Она взглянула на него с подозрением.
— С чего мне в окно?
Он пробормотал:
— Ну, так почему-то почудилось… Вдруг ночью станет скучно, восхочется побродить по темным улицам… А такие мечи, как у вас, уже однажды видел… Да и ваше знакомство с его высочеством говорит в пользу такой дикой идеи…
— Гм, — проговорила Боудеррия задумчиво, — значит, вот какая у сэра Ричарда репутация… Надо от вас обоих держаться подальше.
— А не поздно? — спросил я и, притянув ее к себе, звонко поцеловал в губы. — Дорогой барон, покажите нашей валькирии ее апартаменты. Но не увлекайтесь!
— Не рискну, — пообещал он.
При дворце приют нашли немногие из прибывших героев, остальных придворные торопливо расхватывают, уговаривая остановиться у них. Я отнесся к такой стихийной инициативе благосклонно, пусть разбирают по домам. Хотя дворец состоит из ряда зданий, но и они не резиновые, хотя управителям различными службами при дворе велел угождать полководцам так же, как и мне.
У себя в кабинете разложил карту, с возвращением огромной армии забот прибавится, надо подумать, как и что, пока есть время до неизбежного пира.
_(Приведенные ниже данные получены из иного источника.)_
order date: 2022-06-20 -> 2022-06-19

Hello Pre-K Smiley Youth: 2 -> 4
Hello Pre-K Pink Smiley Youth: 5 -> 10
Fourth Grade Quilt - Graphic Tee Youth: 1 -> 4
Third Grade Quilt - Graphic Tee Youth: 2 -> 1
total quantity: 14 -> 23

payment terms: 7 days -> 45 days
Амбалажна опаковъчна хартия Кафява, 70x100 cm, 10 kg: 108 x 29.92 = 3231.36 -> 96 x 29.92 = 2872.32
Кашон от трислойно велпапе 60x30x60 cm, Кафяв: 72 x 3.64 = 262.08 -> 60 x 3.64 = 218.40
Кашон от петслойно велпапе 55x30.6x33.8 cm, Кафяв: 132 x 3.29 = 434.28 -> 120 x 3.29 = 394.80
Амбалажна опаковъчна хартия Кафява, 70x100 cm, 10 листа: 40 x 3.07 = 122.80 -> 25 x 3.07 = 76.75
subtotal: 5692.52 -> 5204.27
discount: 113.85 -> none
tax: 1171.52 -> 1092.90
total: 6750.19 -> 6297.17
Четверть армии оставлена в Гандерсгейме. Еще во время боевых действий я велел на всякий случай укрепить сторожевые башни на побережье, выстроить если не систему обороны, то хотя бы систему оповещения, но три четверти здесь… гм… в Сен-Мари они совсем ни к чему.
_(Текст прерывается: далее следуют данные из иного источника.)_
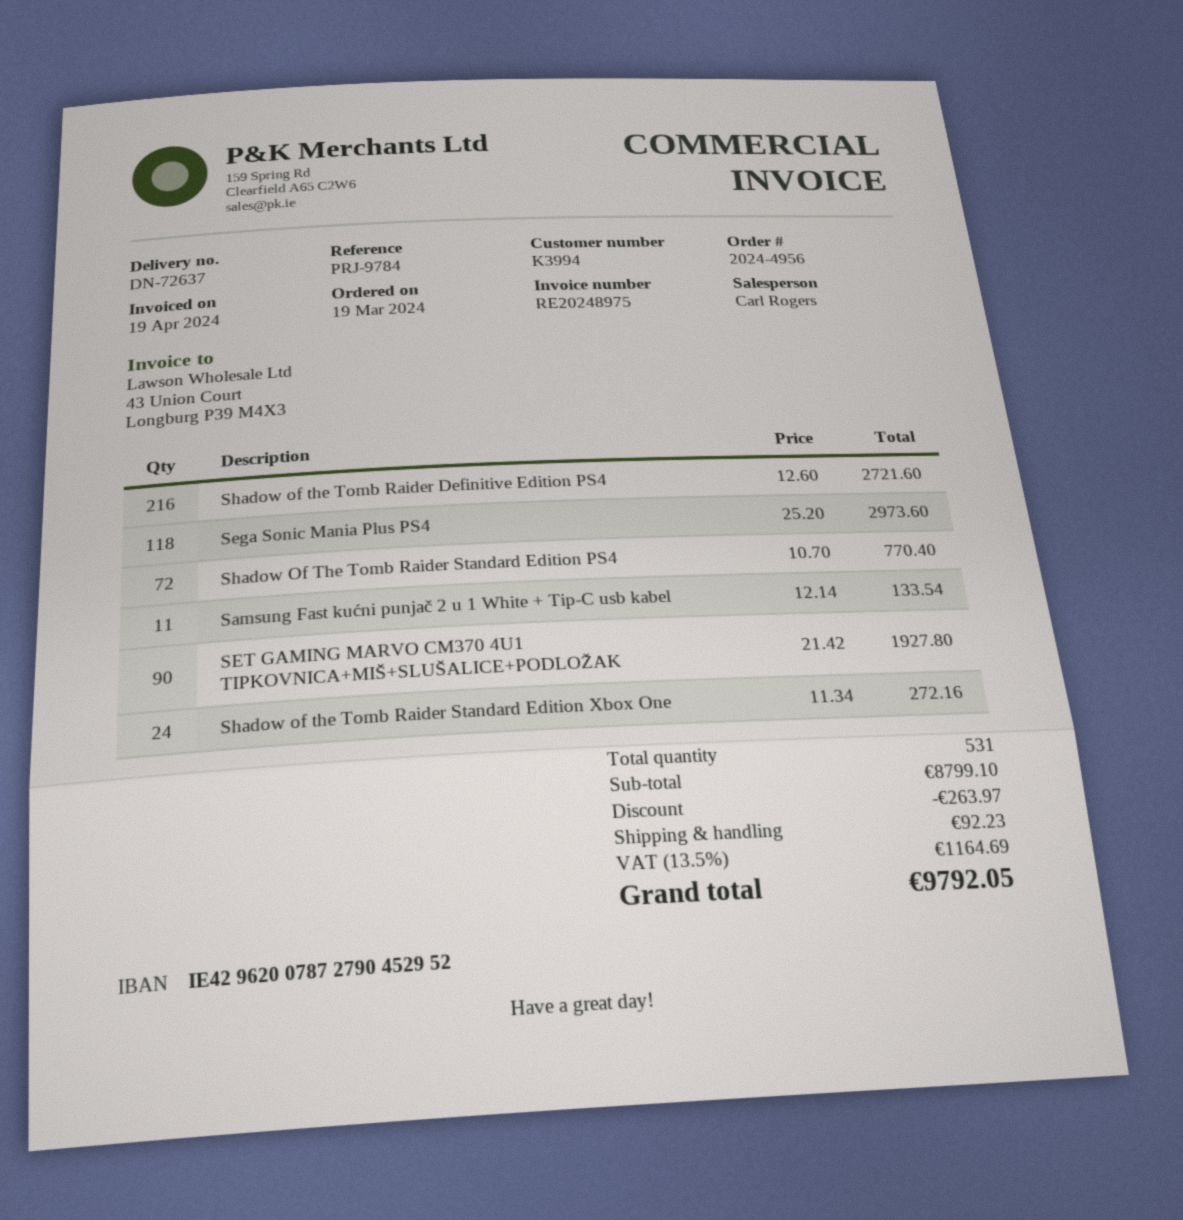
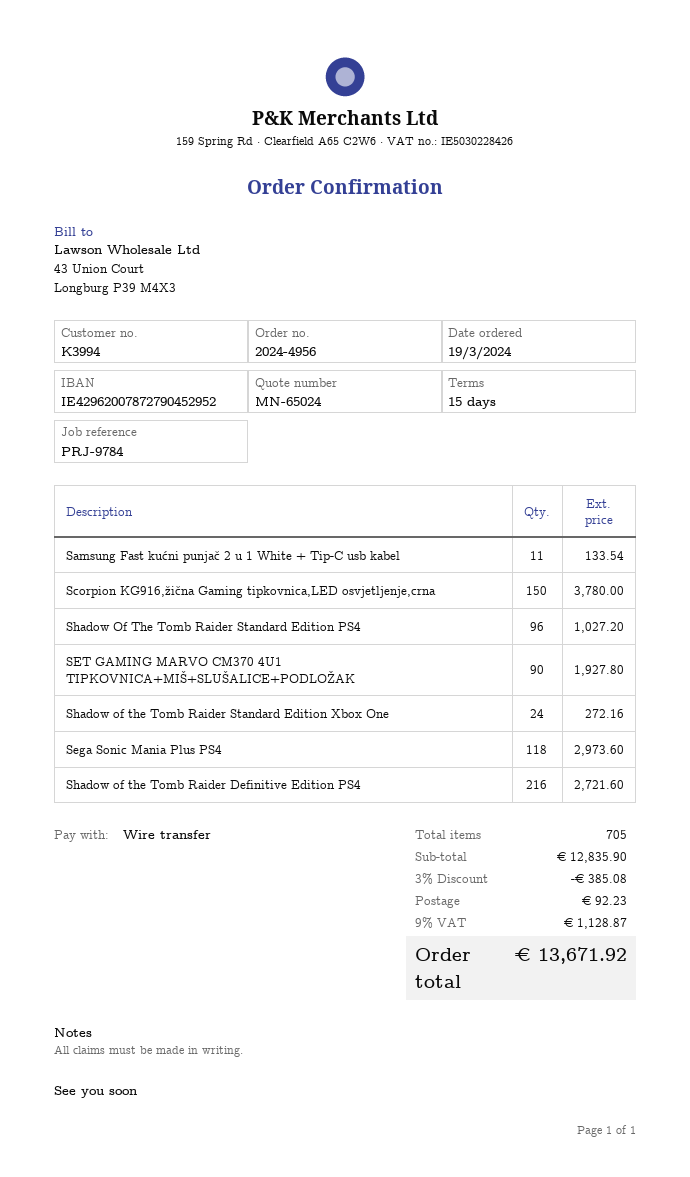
Shadow Of The Tomb Raider Standard Edition PS4: 72 for 770.40 -> 96 for 1027.20
Scorpion KG916,žična Gaming tipkovnica,LED osvjetljenje,crna: none -> 150 for 3780.00
total quantity: 531 -> 705
subtotal: 8799.10 -> 12835.90
discount: 263.97 -> 385.08
tax: 13.5% = 1164.69 -> 9% = 1128.87
total: 9792.05 -> 13671.92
— Сэр Жерар! — произнес я громко, не поднимая головы от бумаг.
Сэр Жерар теперь трудится в соседней комнате, дверь в которую всегда широко распахнута, он появился на пороге через пару секунд и замер, внимательный и почтительный, однако и гордый, словно на днях заваливший дракона.
— Ваше высочество?
— Куно ко мне, — велел я. — А пока установить численность и состав вернувшихся войск, разбавить их новобранцами… хотя нет, это в те две армии, что готовлю к броску на север. В общем, влить этих ветеранов, соблюдая пропорции…
— Будет сделано, ваше высочество. Что-то еще?
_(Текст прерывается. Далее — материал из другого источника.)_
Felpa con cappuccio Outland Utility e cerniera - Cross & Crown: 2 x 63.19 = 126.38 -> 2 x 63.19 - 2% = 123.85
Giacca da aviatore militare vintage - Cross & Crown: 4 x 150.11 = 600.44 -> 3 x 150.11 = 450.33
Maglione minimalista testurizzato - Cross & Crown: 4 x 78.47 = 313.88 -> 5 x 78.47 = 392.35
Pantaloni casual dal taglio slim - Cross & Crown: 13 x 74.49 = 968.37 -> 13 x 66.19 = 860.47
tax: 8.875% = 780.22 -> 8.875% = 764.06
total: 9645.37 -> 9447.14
— Ты это не забудь сделать.
Он поклонился, пряча улыбку. Обычно я обращаюсь вежливо на «вы», но когда в хорошем расположении духа и доволен, то вот так по-дружески, что приятно, но и ответственно, друзья должны понимать с полуслова и делать больше, чем я велел.
Куно явился через несколько минут, трудился он тут же при дворце на первом этаже, где у него целый штат сотрудников, я не успел разобраться с бумагами, как на пороге появился сэр Жерар.
— Барон Крупфельд, ваше высочество.
Куно переступил порог, все такой же высокий и худой, но всегда старающийся казаться поменьше ростом и понезаметнее, что ему прекрасно удается, весь серый, начиная от одежды и башмаков, серолицый и серогубый, даже вместо рта ровная и невзрачная щель.
Пожалуй, самый успешный из тех, кто остался после Кейдана, в прошлом его личный советник, заведовал постелью, королевскими соколами и кухней. Сейчас фактически руководит всеми хозяйственными делами, но старается одеваться так же незаметно, как и раньше, даже взгляд прежний, оловянный, без выражения, что вообще-то, как теперь понимаю, для царедворца немаловажно.
Он поклонился и застыл, страшась побеспокоить сюзерена.
— Куно, — сказал я, не поднимая головы.
— Ваше высочество, — ответил он ровным голосом.
— Куно, — повторил я, — ты заметил, что прибыл народ из Гандерсгейма?
— Да, ваше высочество, — ответил он почтительно. — Как-то… да, заметил.
— Что думаешь?
— Надо устраивать, — сообщил он. — Иначе пойдут драки, дебоши, поединки… Слишком много свободного… в смысле, ничем не занятого люда в столице — плохо. Временами даже опасно.